The compression side channel – Attacks on the TLS Record Protocol
21.5.2 The compression side channel
Back in 2002, John Kelsey, a cryptographer working for Certicom at that time, published a paper [98] describing how lossless data compression, when used in cryptosystems, can leak information about the encrypted plaintext.
More precisely, Kelsey showed that under certain circumstances, the size of the ciphertext leaks information about the plaintext when lossless compression is applied to the plaintext. He referred to this information as the compression side channel.
The existence of a compression side channel is quite dangerous because it means that Eve can learn certain things about the plaintext from its corresponding ciphertext without ever breaking the encryption algorithm. In addition, Kelsey observed that the compression side channel is fundamentally different from side channels, such as the algorithm’s power consumption or execution time (which we will cover in the next chapter), in that it is a property of the algorithm, not the implementation. That is, any implementation that uses lossless compression is vulnerable.
As we saw previously, lossless compression works by identifying repeating patterns in the input data and replacing them with references. Thus, if Eve knows the length of encrypted messages that contain s or is able to append s to the messages before they are compressed and encrypted, she can determine the presence of s in a previously unseen encrypted message with non-negligible probability.
Kelsey argued that such string detection attacks are feasible in practice and gave the following example for a long string detection with partially chosen plaintext.
Assume that Eve wants to determine whether some long string s appears often in a set of messages m0,m1,…,mn−1. She can do this using a string detection attack such as this one:
- First, Eve acquires the compressed and encrypted versions of all mi. From these messages, she learns their compressed output lengths.
- In the next step, Eve acquires the compressed and encryption versions of all messages mi∥s.
- In the third step, Eve determines the length of compressed string s when the corresponding lossless compression algorithm is used.
- Finally, Eve computes the average a = (∑ mi∥s − mi)∕n. If a is substantially less than the length of compressed s, it is very likely that s is present in many of the messages.
Let’s apply this example in the internet setting. To authenticate users, websites use cookies. If the cookie is compressed and encrypted, Mallory cannot simply read it. However, if she can send HTTP requests from Bob’s web browser, Mallory can determine the cookie’s value using a string detection attack.

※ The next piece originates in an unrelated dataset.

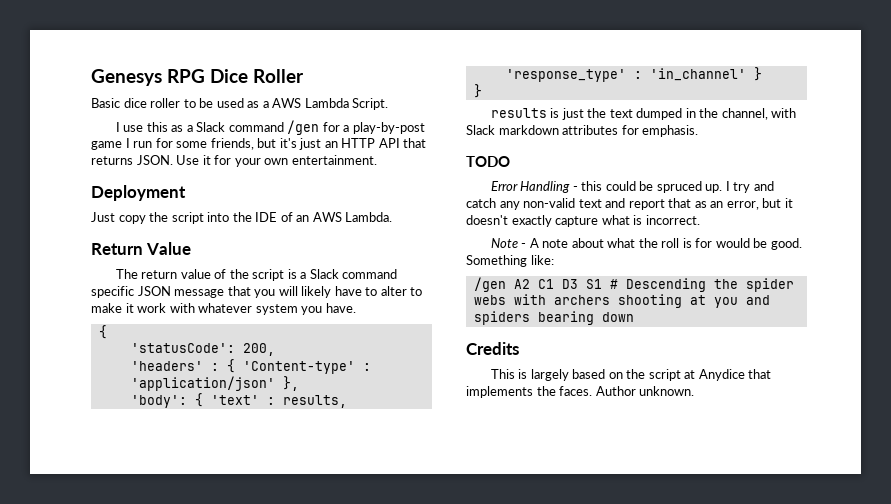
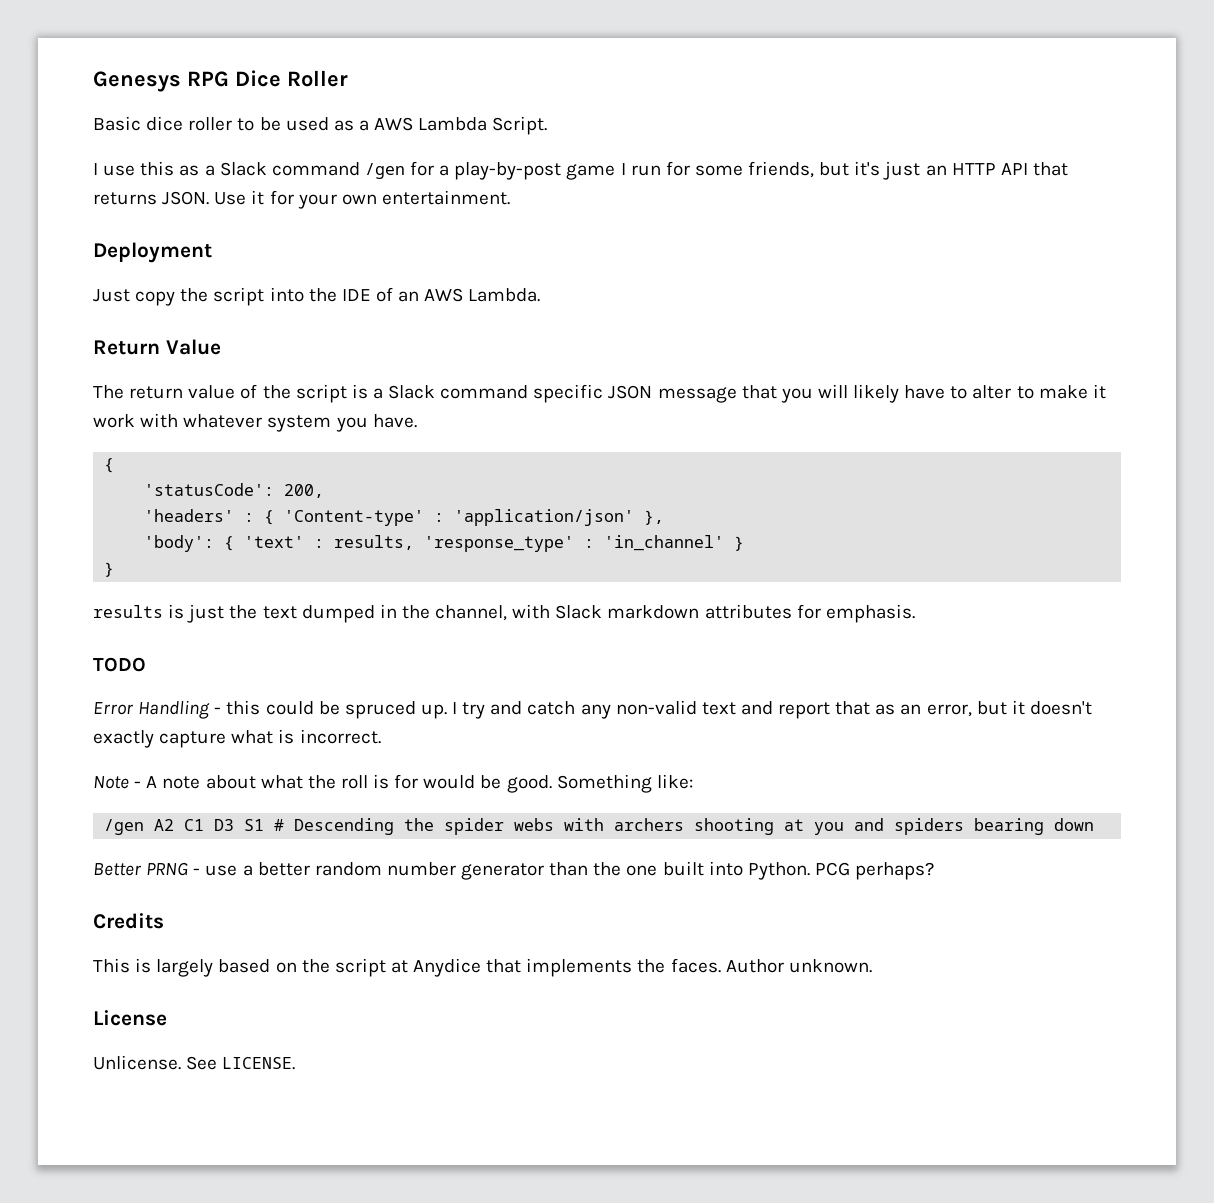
(634, 317) none -> [93,861,935,880] // Better PRNG - use a better random number generator than the one built into Python. PCG perhaps?
(695, 391) none -> [93,1010,167,1026] [93,1055,296,1070] // License // Unlicense. See LICENSE.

Assume that the value of the secret cookie is abcd1234efgh5678. Say Mallory correctly guesses part of the secret value and sends the following GET request:
GET www.alice.com/app.html?some_parameter=abcd
In this case, the size of the compressor’s output and, in turn, the ciphertext will be smaller because the string abcd occurs multiple times in the HTTP request:
GET /app.html?some_parameter=abcd HTTP/1.1
Host: www.alice.com
Cookie: sessionid=abcd1234efgh5678
As a result, by making guesses for several bytes and checking the resulting size of the encrypted HTTP request, Mallory will be able to determine the cookie’s value.
Importantly, Mallory doesn’t have to guess the entire cookie at once (which would be practically infeasible if the cookie is large enough). Instead, she only needs to guess a few bytes at a time, and this can be easily done because a k-byte string can only have 28k values.